• THE TASK
Your answer must be the records below, given again exactly, with no pictures in it.

::::::::::

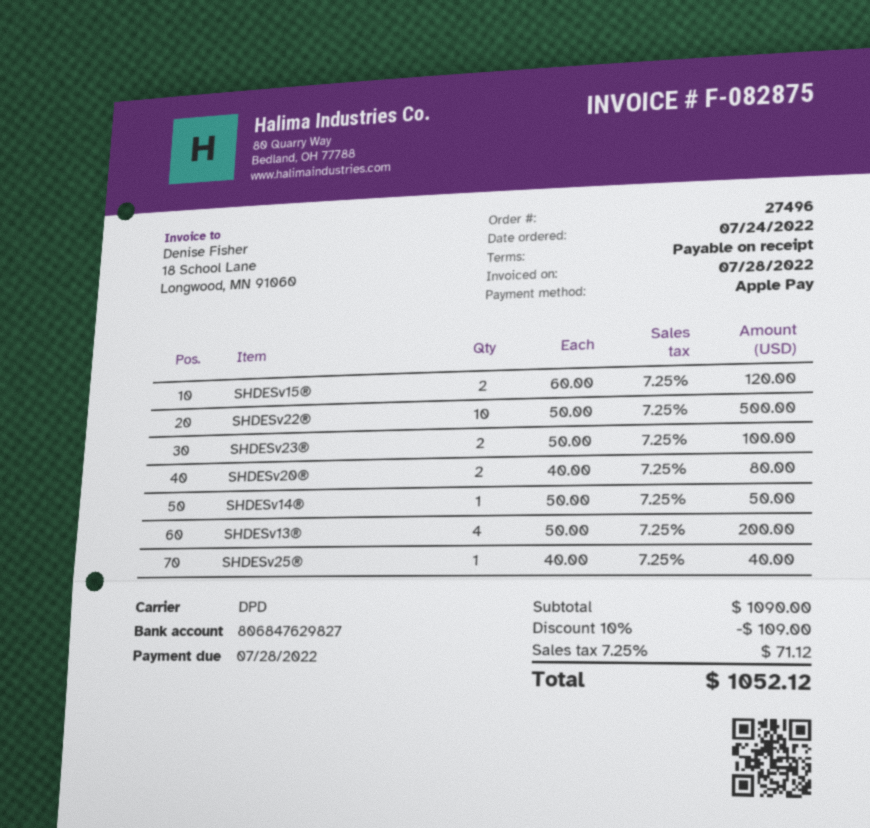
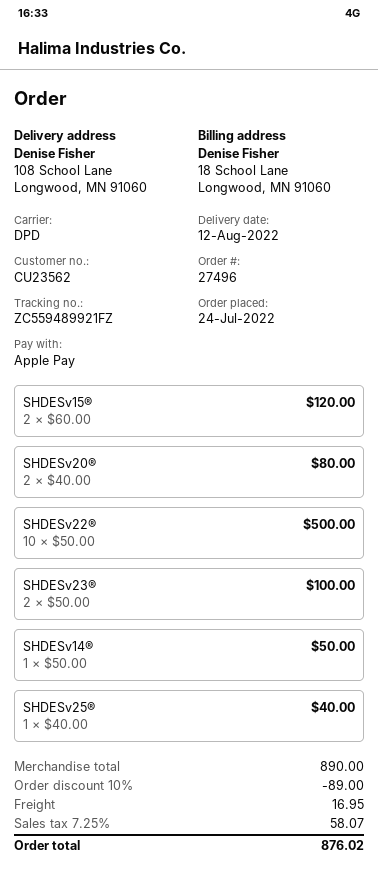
SHDESv13®: 4 x 50.00 = 200.00 -> none
subtotal: 1090.00 -> 890.00
discount: 10% = 109.00 -> 10% = 89.00
shipping: none -> 16.95
tax: 7.25% = 71.12 -> 7.25% = 58.07
total: 1052.12 -> 876.02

::::::::::

• EXPECTED OUTPUT
SHDESv13®: 4 x 50.00 = 200.00 -> none
subtotal: 1090.00 -> 890.00
discount: 10% = 109.00 -> 10% = 89.00
shipping: none -> 16.95
tax: 7.25% = 71.12 -> 7.25% = 58.07
total: 1052.12 -> 876.02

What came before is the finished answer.